[Stored dataset items]
□ □ □

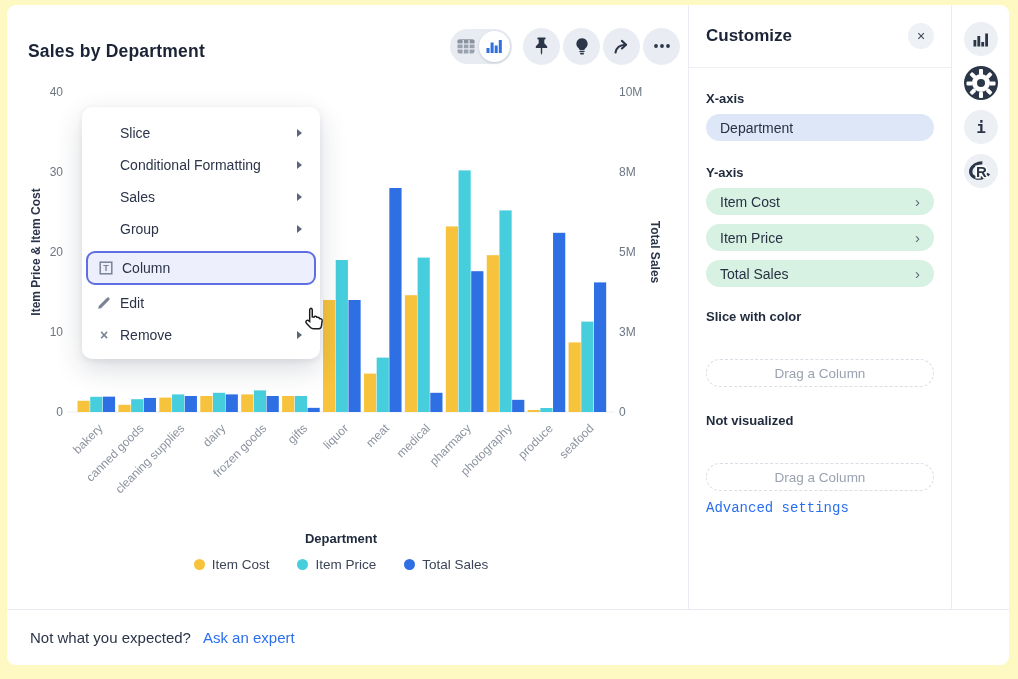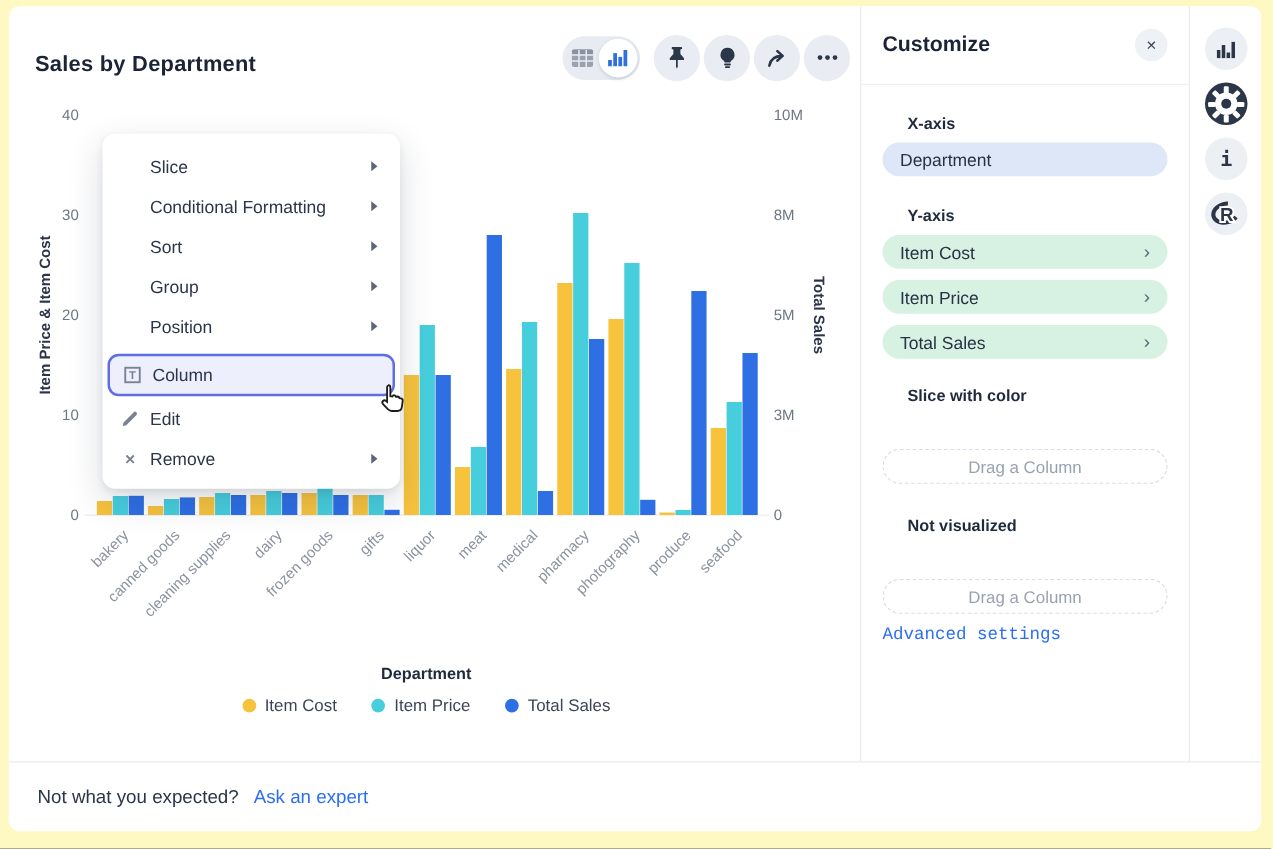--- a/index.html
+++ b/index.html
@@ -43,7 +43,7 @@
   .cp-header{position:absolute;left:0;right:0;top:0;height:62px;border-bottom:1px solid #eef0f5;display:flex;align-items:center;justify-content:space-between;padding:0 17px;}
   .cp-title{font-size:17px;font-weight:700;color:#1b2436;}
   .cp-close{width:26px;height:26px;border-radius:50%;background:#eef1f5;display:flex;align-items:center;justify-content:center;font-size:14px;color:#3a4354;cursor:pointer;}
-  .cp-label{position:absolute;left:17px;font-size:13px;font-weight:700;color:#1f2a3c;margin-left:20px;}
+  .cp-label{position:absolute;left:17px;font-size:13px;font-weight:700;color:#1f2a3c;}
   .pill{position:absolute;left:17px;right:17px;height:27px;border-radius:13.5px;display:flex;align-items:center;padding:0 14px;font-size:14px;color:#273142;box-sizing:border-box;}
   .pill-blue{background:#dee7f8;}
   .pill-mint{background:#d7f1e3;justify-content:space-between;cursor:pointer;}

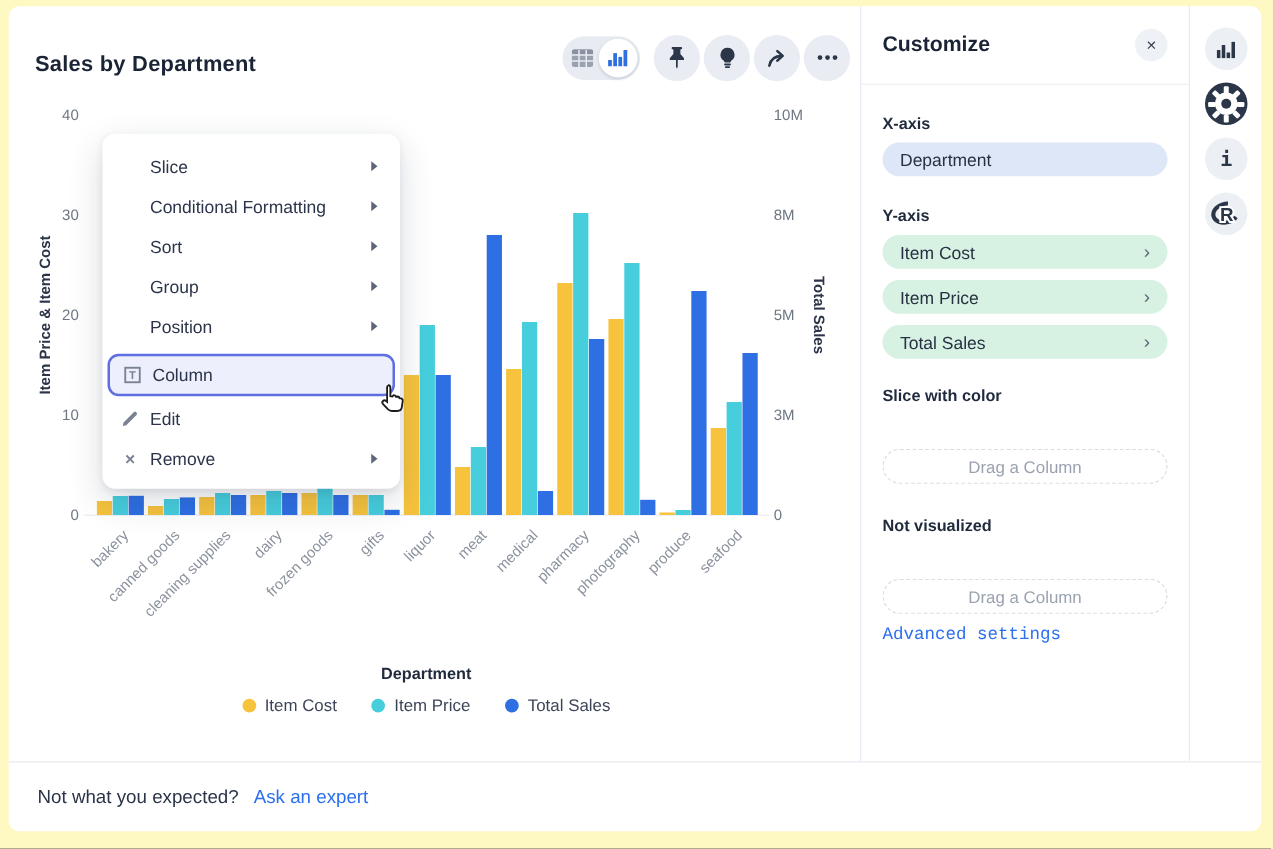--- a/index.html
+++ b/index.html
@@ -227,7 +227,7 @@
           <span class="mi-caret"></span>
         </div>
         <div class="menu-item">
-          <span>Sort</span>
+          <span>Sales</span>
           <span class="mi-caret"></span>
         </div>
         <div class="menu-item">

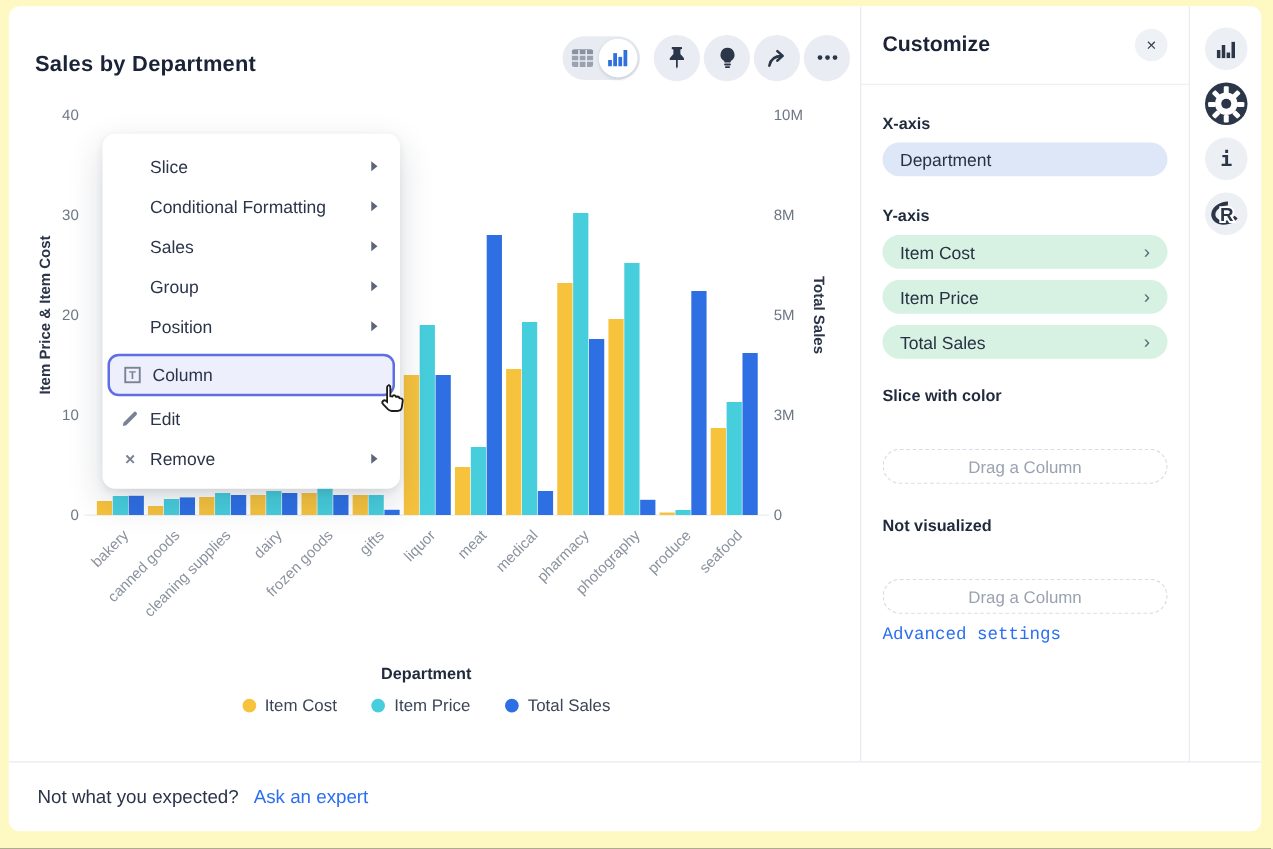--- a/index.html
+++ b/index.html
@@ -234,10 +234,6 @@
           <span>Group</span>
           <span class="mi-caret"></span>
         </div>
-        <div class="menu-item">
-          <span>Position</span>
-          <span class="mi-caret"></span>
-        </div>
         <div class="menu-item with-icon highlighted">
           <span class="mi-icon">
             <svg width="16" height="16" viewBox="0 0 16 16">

□ □ □

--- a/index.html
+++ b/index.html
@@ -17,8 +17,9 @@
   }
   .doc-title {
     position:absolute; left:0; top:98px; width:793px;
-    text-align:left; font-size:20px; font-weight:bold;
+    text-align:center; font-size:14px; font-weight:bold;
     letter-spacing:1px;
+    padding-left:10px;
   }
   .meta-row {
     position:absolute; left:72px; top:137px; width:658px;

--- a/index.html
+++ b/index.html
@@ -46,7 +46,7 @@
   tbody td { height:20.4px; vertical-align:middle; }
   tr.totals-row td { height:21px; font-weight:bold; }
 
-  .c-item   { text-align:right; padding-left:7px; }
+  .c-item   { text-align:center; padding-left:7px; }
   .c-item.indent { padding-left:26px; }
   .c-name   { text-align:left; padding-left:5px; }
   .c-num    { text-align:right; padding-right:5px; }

□ □ □

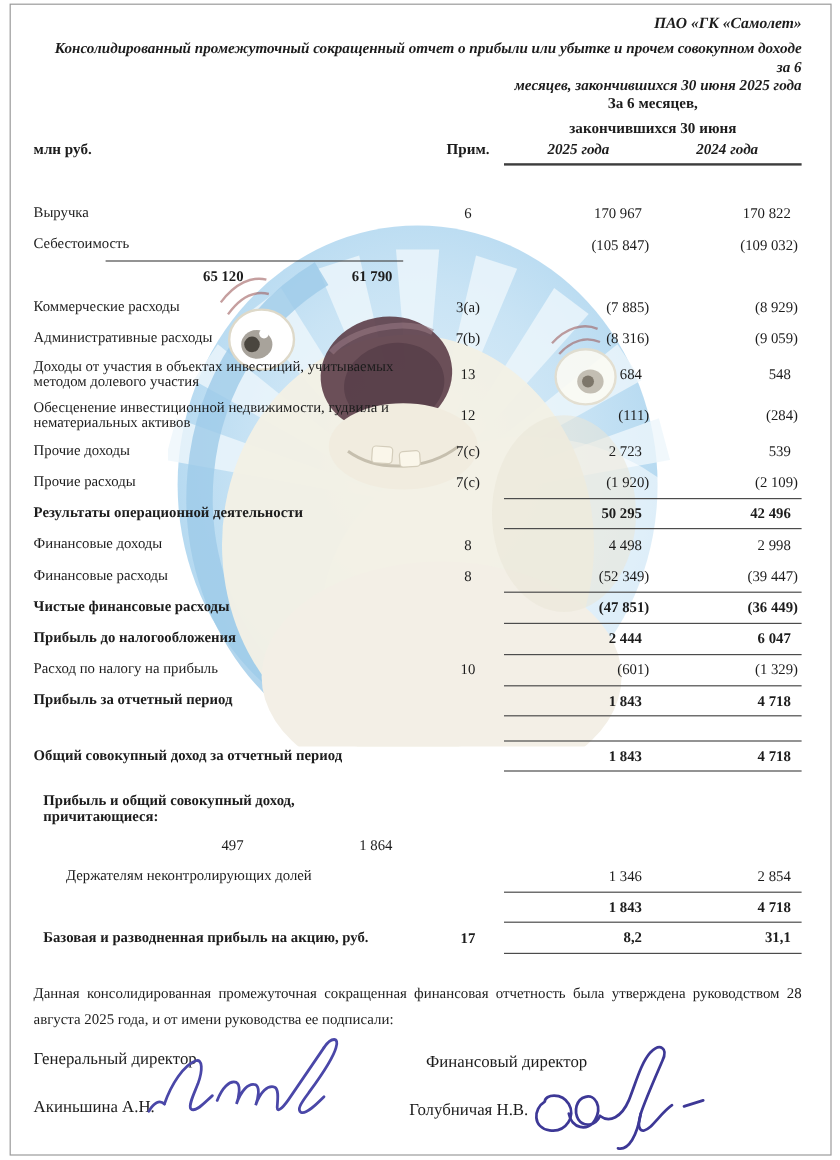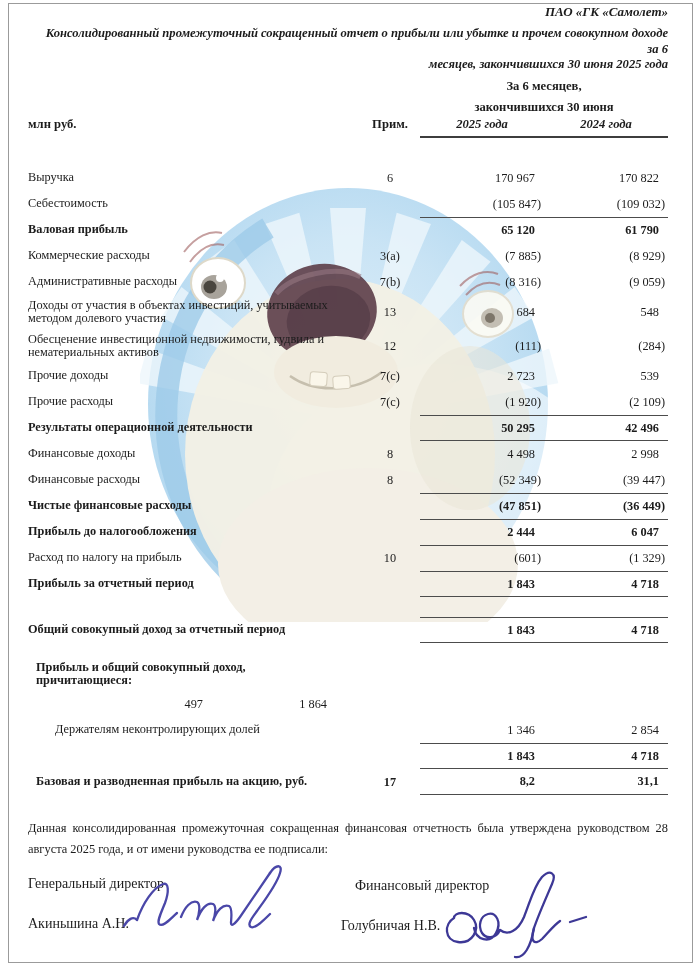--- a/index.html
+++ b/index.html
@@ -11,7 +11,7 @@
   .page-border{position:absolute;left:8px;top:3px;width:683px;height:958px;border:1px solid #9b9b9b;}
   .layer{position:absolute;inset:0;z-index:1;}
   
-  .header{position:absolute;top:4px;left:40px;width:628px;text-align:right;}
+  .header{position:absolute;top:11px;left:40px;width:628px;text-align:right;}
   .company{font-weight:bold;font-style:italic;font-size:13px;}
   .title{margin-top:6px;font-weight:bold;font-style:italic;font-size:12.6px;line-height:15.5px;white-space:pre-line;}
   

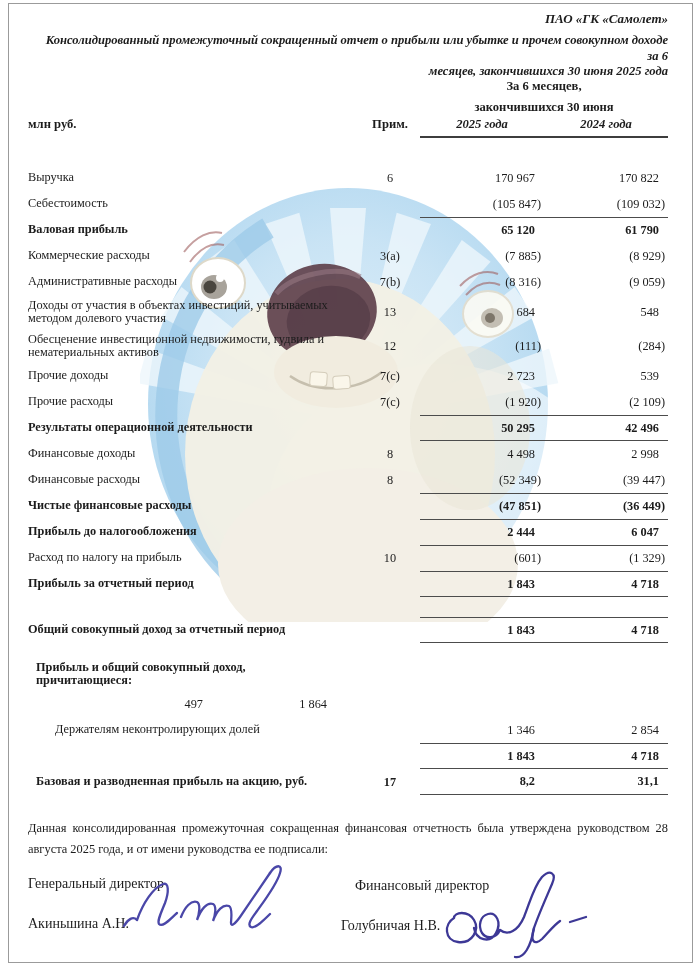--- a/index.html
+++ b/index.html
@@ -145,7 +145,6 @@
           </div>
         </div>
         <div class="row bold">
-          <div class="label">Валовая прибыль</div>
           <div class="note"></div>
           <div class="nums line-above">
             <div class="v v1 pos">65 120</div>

□ □ □

- _Work item_
In the entries above, find the lines containing the word "display" and say how many there are, with no other words.

- _Answer for the task_
3